## YOUR TASK
Could you repeat every line below exactly, skipping the images?

..........

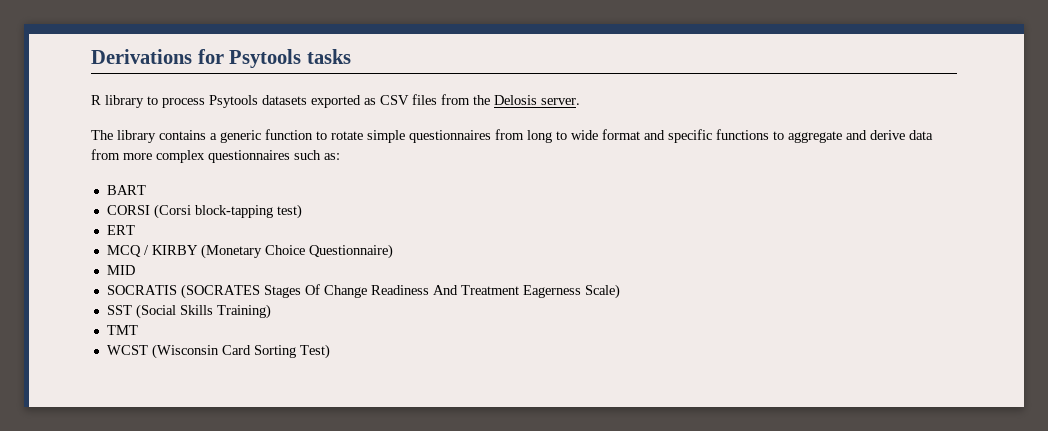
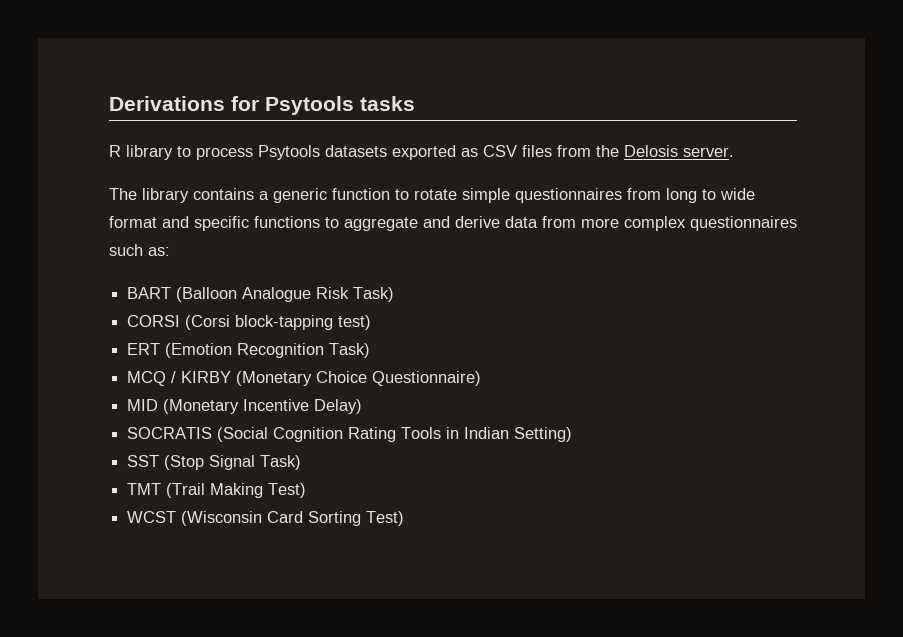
(146, 190) none -> [176,287,395,302] (Balloon Analogue Risk Task)
(135, 230) none -> [165,343,371,358] (Emotion Recognition Task)
[106,284,620,299] [106,304,271,319] [106,325,138,335] // SOCRATIS (SOCRATES Stages Of Change Readiness And Treatment Eagerness Scale) // SST (Social Skills Training) // TMT -> [163,399,363,414] [127,427,573,442] [127,455,302,470] [127,483,307,498] (Monetary Incentive Delay) // SOCRATIS (Social Cognition Rating Tools in Indian Setting) // SST (Stop Signal Task) // TMT (Trail Making Test)

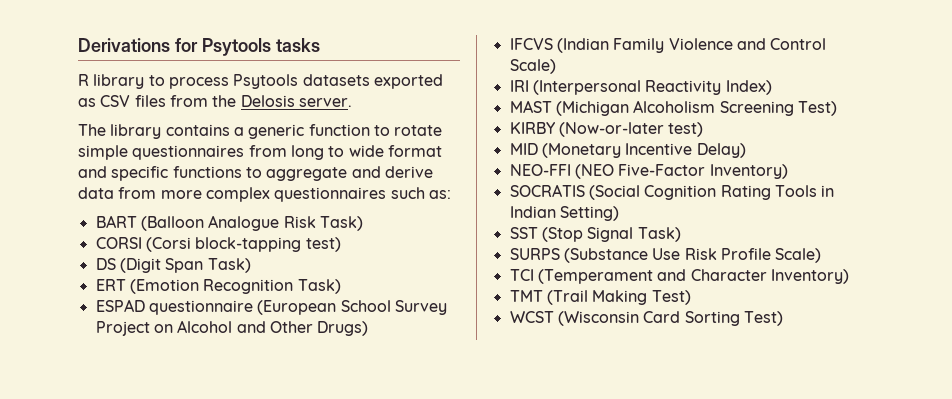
(372, 322) none -> [95,258,251,273] // DS (Digit Span Task)
[127,371,482,386] MCQ / KIRBY (Monetary Choice Questionnaire) -> [95,299,447,315] [95,320,369,336] [509,38,827,53] [509,59,556,74] [509,80,772,95] [509,100,837,116] [509,122,704,137] ESPAD questionnaire (European School Survey Project on Alcohol and Other Drugs) // IFCVS (Indian Family Violence and Control Scale) // IRI (Interpersonal Reactivity Index) // MAST (Michigan Alcoholism Screening Test) // KIRBY (Now-or-later test)
(363, 406) none -> [509,164,788,179] // NEO-FFI (NEO Five-Factor Inventory)
(302, 462) none -> [509,248,822,263] [509,269,849,284] // SURPS (Substance Use Risk Profile Scale) // TCI (Temperament and Character Inventory)

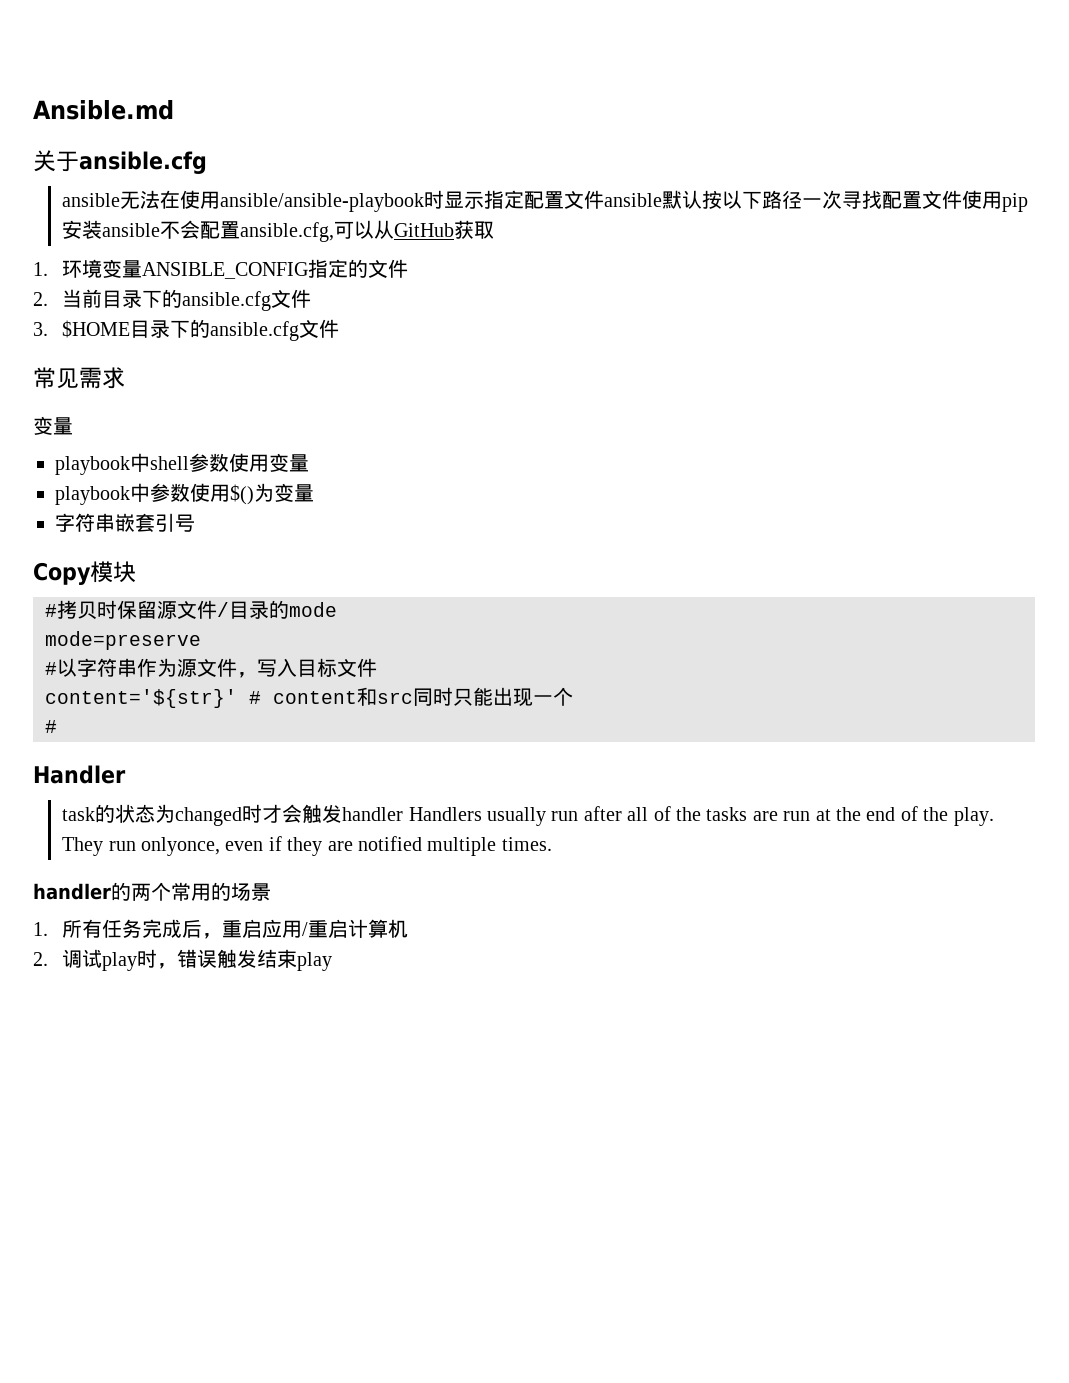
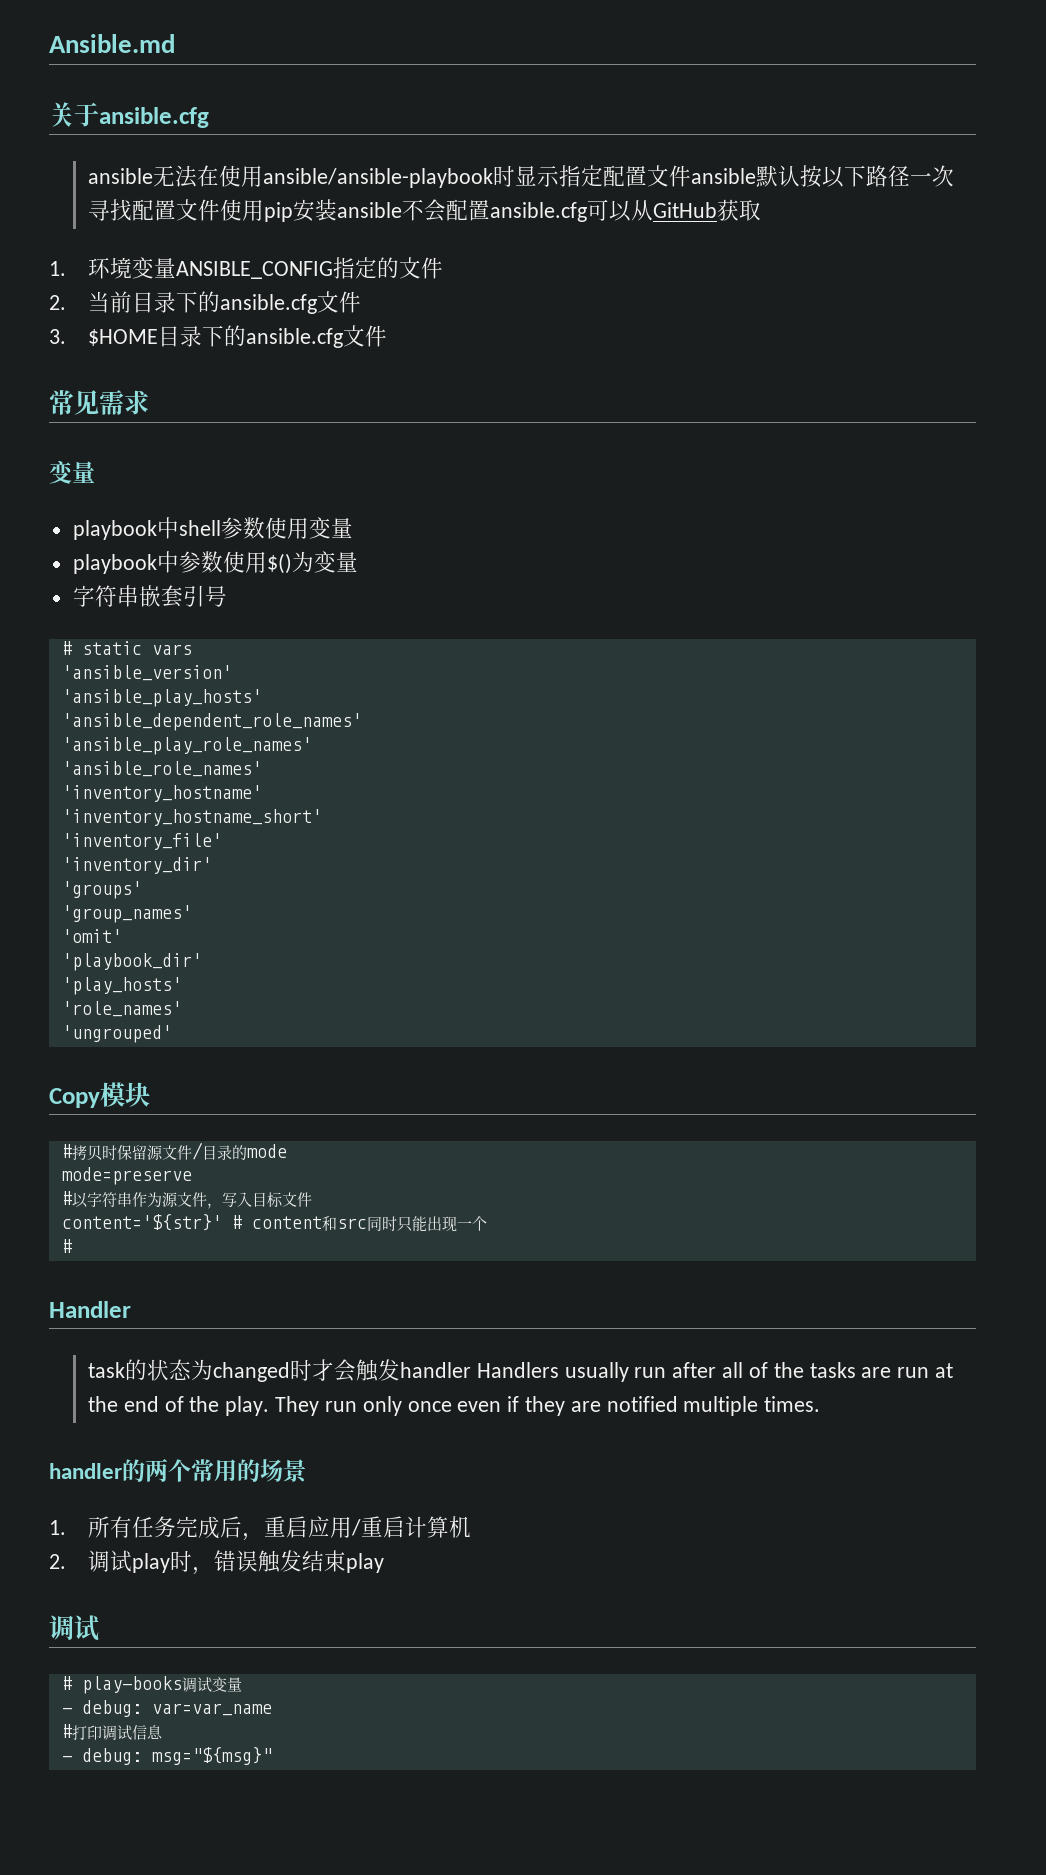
[240,222,335,242] ansible.cfg, -> [490,202,588,222] ansible.cfg
(195, 523) none -> [61,641,192,655] [61,665,232,681] [61,689,262,707] [61,713,362,731] [61,737,312,755] [61,761,262,777] [61,785,262,802] [61,809,322,826] [61,833,222,850] [61,857,212,874] [61,881,142,899] [61,905,192,923] [61,929,122,943] [61,953,202,971] [61,977,182,995] [61,1001,182,1017] [61,1025,172,1043] // # static vars // 'ansible_version' // 'ansible_play_hosts' // 'ansible_dependent_role_names' // 'ansible_play_role_names' // 'ansible_role_names' // 'inventory_hostname' // 'inventory_hostname_short' // 'inventory_file' // 'inventory_dir' // 'groups' // 'group_names' // 'omit' // 'playbook_dir' // 'play_hosts' // 'role_names' // 'ungrouped'
[141,837,221,856] onlyonce, -> [362,1396,452,1416] only once
(333, 961) none -> [49,1615,99,1641] [61,1676,242,1694] [61,1700,272,1717] [61,1724,163,1741] [61,1747,272,1765] // 调试 // # play-books调试变量 // - debug: var=var_name // #打印调试信息 // - debug: msg="${msg}"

..........

## SOLUTION BELOW
(146, 190) none -> [176,287,395,302] (Balloon Analogue Risk Task)
(135, 230) none -> [165,343,371,358] (Emotion Recognition Task)
[106,284,620,299] [106,304,271,319] [106,325,138,335] // SOCRATIS (SOCRATES Stages Of Change Readiness And Treatment Eagerness Scale) // SST (Social Skills Training) // TMT -> [163,399,363,414] [127,427,573,442] [127,455,302,470] [127,483,307,498] (Monetary Incentive Delay) // SOCRATIS (Social Cognition Rating Tools in Indian Setting) // SST (Stop Signal Task) // TMT (Trail Making Test)

(372, 322) none -> [95,258,251,273] // DS (Digit Span Task)
[127,371,482,386] MCQ / KIRBY (Monetary Choice Questionnaire) -> [95,299,447,315] [95,320,369,336] [509,38,827,53] [509,59,556,74] [509,80,772,95] [509,100,837,116] [509,122,704,137] ESPAD questionnaire (European School Survey Project on Alcohol and Other Drugs) // IFCVS (Indian Family Violence and Control Scale) // IRI (Interpersonal Reactivity Index) // MAST (Michigan Alcoholism Screening Test) // KIRBY (Now-or-later test)
(363, 406) none -> [509,164,788,179] // NEO-FFI (NEO Five-Factor Inventory)
(302, 462) none -> [509,248,822,263] [509,269,849,284] // SURPS (Substance Use Risk Profile Scale) // TCI (Temperament and Character Inventory)

[240,222,335,242] ansible.cfg, -> [490,202,588,222] ansible.cfg
(195, 523) none -> [61,641,192,655] [61,665,232,681] [61,689,262,707] [61,713,362,731] [61,737,312,755] [61,761,262,777] [61,785,262,802] [61,809,322,826] [61,833,222,850] [61,857,212,874] [61,881,142,899] [61,905,192,923] [61,929,122,943] [61,953,202,971] [61,977,182,995] [61,1001,182,1017] [61,1025,172,1043] // # static vars // 'ansible_version' // 'ansible_play_hosts' // 'ansible_dependent_role_names' // 'ansible_play_role_names' // 'ansible_role_names' // 'inventory_hostname' // 'inventory_hostname_short' // 'inventory_file' // 'inventory_dir' // 'groups' // 'group_names' // 'omit' // 'playbook_dir' // 'play_hosts' // 'role_names' // 'ungrouped'
[141,837,221,856] onlyonce, -> [362,1396,452,1416] only once
(333, 961) none -> [49,1615,99,1641] [61,1676,242,1694] [61,1700,272,1717] [61,1724,163,1741] [61,1747,272,1765] // 调试 // # play-books调试变量 // - debug: var=var_name // #打印调试信息 // - debug: msg="${msg}"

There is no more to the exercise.